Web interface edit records
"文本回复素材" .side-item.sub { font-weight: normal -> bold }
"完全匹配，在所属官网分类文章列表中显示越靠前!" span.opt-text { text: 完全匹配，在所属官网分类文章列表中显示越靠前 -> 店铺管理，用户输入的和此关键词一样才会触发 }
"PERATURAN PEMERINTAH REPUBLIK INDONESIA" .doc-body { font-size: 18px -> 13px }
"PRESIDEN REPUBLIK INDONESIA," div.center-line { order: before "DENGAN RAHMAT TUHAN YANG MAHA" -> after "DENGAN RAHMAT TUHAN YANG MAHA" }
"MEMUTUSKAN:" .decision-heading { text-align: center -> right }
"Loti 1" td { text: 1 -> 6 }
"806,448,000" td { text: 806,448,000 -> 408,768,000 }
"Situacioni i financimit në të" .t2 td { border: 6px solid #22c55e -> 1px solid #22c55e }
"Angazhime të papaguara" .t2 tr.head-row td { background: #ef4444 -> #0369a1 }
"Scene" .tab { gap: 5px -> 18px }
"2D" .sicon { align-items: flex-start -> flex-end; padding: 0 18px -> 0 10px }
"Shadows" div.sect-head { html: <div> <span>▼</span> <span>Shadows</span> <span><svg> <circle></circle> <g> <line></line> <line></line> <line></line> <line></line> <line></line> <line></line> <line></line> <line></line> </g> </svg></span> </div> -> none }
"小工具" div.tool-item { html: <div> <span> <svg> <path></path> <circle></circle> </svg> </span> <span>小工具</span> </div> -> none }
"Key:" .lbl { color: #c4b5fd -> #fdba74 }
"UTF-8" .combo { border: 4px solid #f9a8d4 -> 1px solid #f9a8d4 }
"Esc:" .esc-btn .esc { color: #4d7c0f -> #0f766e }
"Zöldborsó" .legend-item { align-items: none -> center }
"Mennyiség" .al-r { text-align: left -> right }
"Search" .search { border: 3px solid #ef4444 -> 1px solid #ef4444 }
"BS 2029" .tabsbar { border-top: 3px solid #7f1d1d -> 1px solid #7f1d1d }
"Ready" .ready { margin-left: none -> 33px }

> Work task:
Which lines of the entries above contain the string "html"? Copy each one.

> Result:
"Shadows" div.sect-head { html: <div> <span>▼</span> <span>Shadows</span> <span><svg> <circle></circle> <g> <line></line> <line></line> <line></line> <line></line> <line></line> <line></line> <line></line> <line></line> </g> </svg></span> </div> -> none }
"小工具" div.tool-item { html: <div> <span> <svg> <path></path> <circle></circle> </svg> </span> <span>小工具</span> </div> -> none }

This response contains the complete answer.